Benoit Mandelbrot, the Polish-born, French and American mathematician, known as the "father of fractal geometry," is celebrated in today's Google Doodle, on what would have been his 96th birthday.

Mandelbrot's pioneering research played an important role in introducing the world to the concept of fractals—a geometric pattern that repeats itself when magnified, or as Mandelbrot said: "a fractal is a geometric shape that can be separated into parts, each of which is a reduced-scale version of the whole."

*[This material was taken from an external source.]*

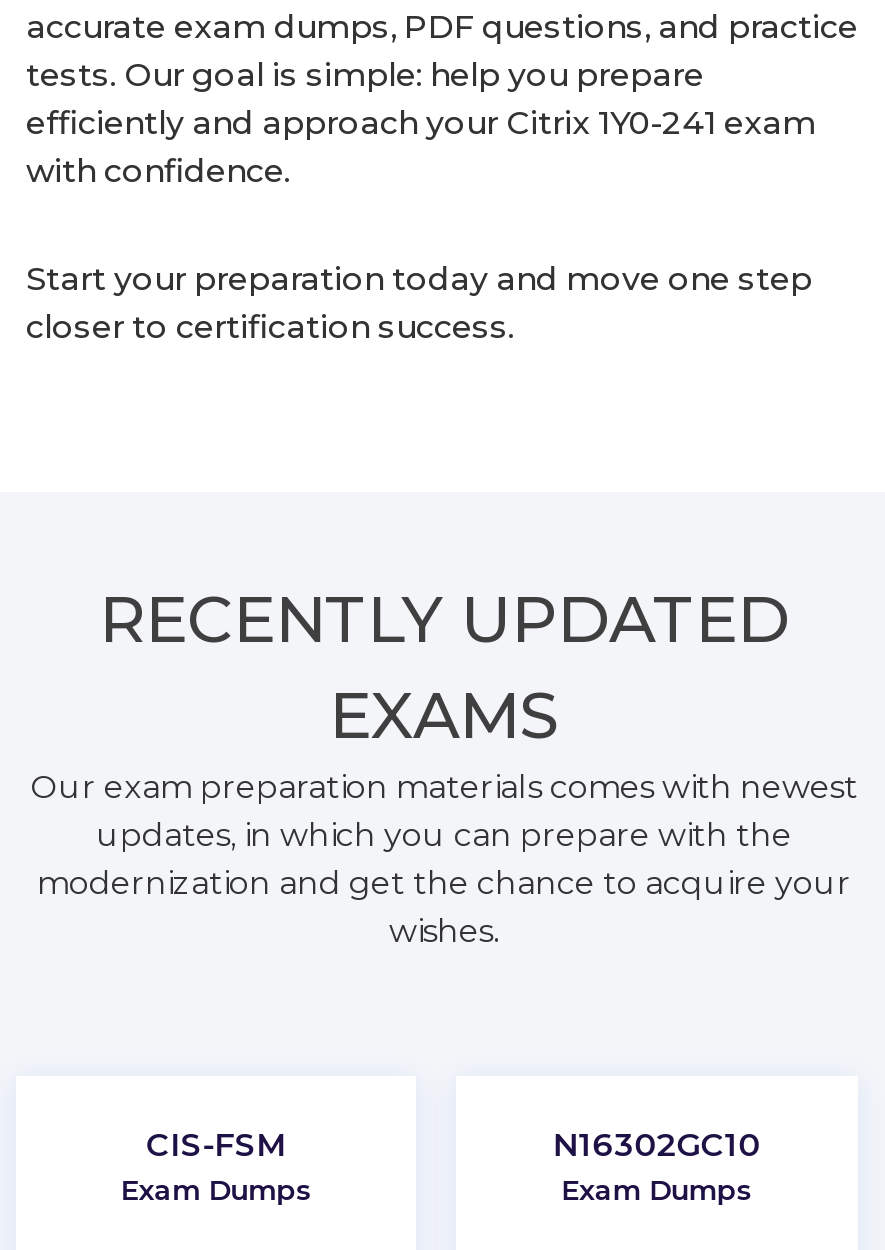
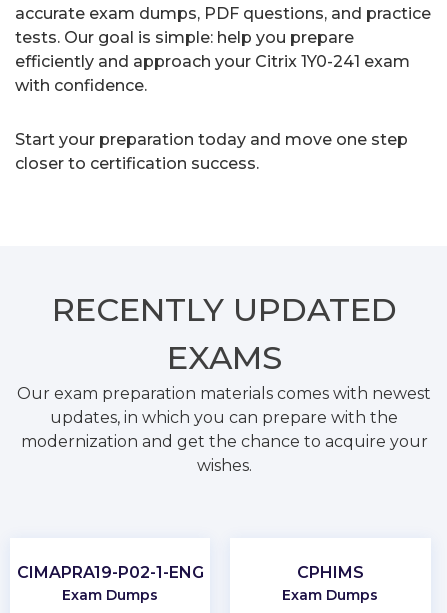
[146,1125,286,1163] CIS-FSM -> [17,563,204,582] CIMAPRA19-P02-1-ENG
[553,1125,761,1163] N16302GC10 -> [297,563,364,582] CPHIMS

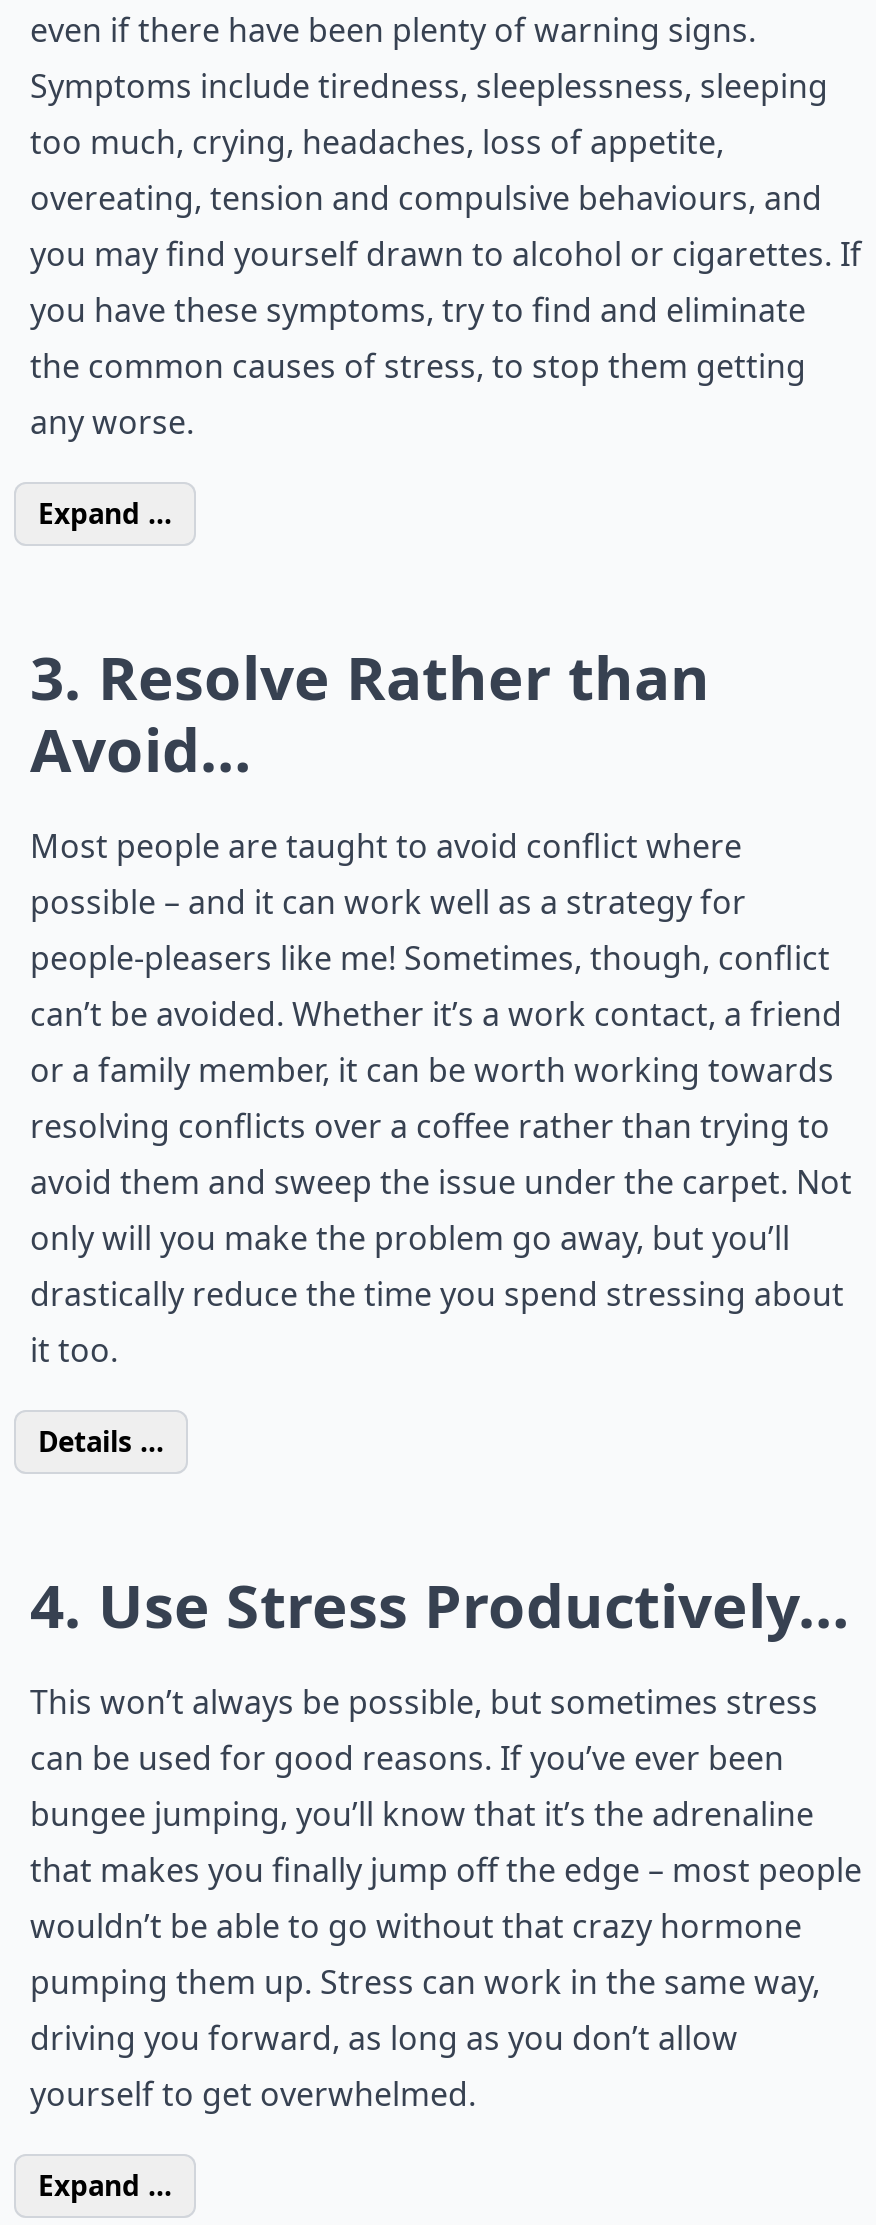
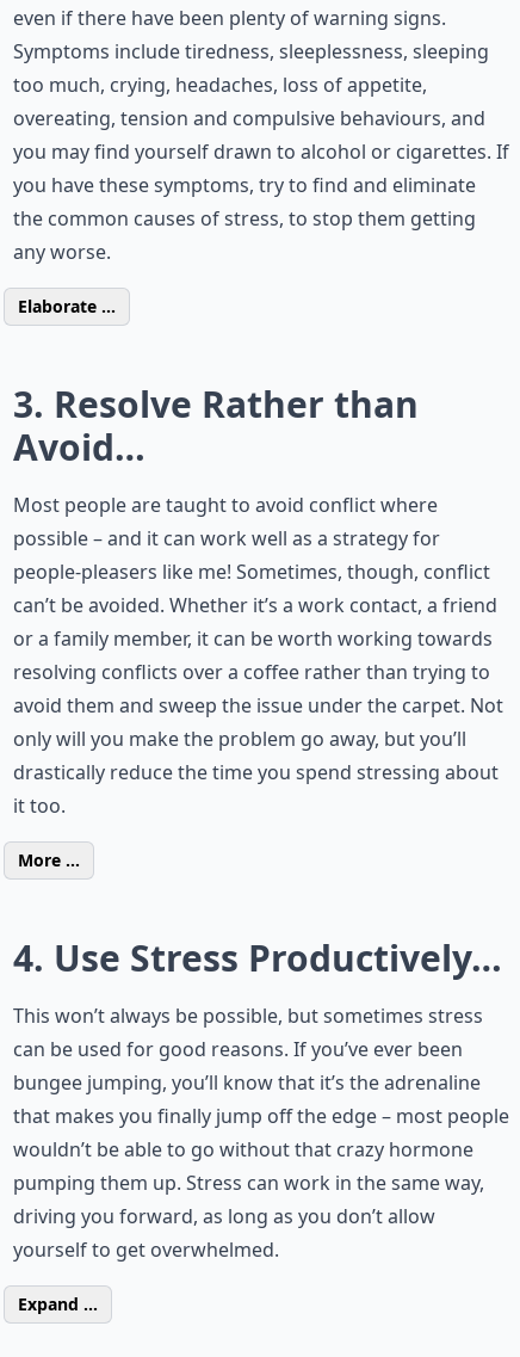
[38,494,172,532] Expand ... -> [18,295,116,317] Elaborate ...
[38,1422,164,1460] Details ... -> [18,849,80,871] More ...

The mathematician was born on this day in 1924 in Warsaw, Poland, to parents of Lithuanian-Jewish heritage. Mandelbrot was exposed to mathematics and geometry in everyday life from a young age and was a local chess champion and student of his father's map collection.

Benoit Mandelbrot
Benoit Mandelbrot, the father of fractal geometry is celebrated in today's Google Doodle on what would have been his 96th birthday. Google Doodle

In 1936, his family emigrated to France, and Mandelbrot pursued his education in Paris and the U.S., achieving a doctorate in 1952.

Mandelbrot began working at the Watson Research Center at IBM in New York in 1958, where his study of peculiar repetitions in signal noise inspired his groundbreaking work. He was an early pioneer of the use of computers for research and later used a basic computerized typewriter to develop an algorithm that modeled landforms found in nature.

Then, in 1975, Mandelbrot coined the term "fractal geometry" to describe these mathematical phenomena, and in 1982, his work was shared with the world with the release of his book The Fractal Geometry of Nature. His work forever altered the field of applied mathematics.

Fractals are important as they help us understand important scientific concepts and have made many scientific breakthroughs possible, like wireless cell phone antennas, for example.

Mandelbrot received countless awards for his work, including the Wolf Foundation Prize for Physics in 1993. He died in 2010, aged 85.

His family worked with Google Doodle on this project and Benoit's son, Dr. Didier Mandelbrot, said about his father: "Throughout his life, Benoit was driven by curiosity. His memory was prodigious; he played with ideas, always looking for connections.

"Consequently, he could have interesting conversations with almost anyone, from brilliant scientists and artists to humble machinists and school children. So much of science is about specializing, looking ever more closely at ever narrower parts of the world.

"Benoit was a rare person who looked more broadly and by this, saw more deeply."

Google Doodle says: "Happy birthday to Benoit Mandelbrot, a man whose curiosity helped to expand the way we see the world around us."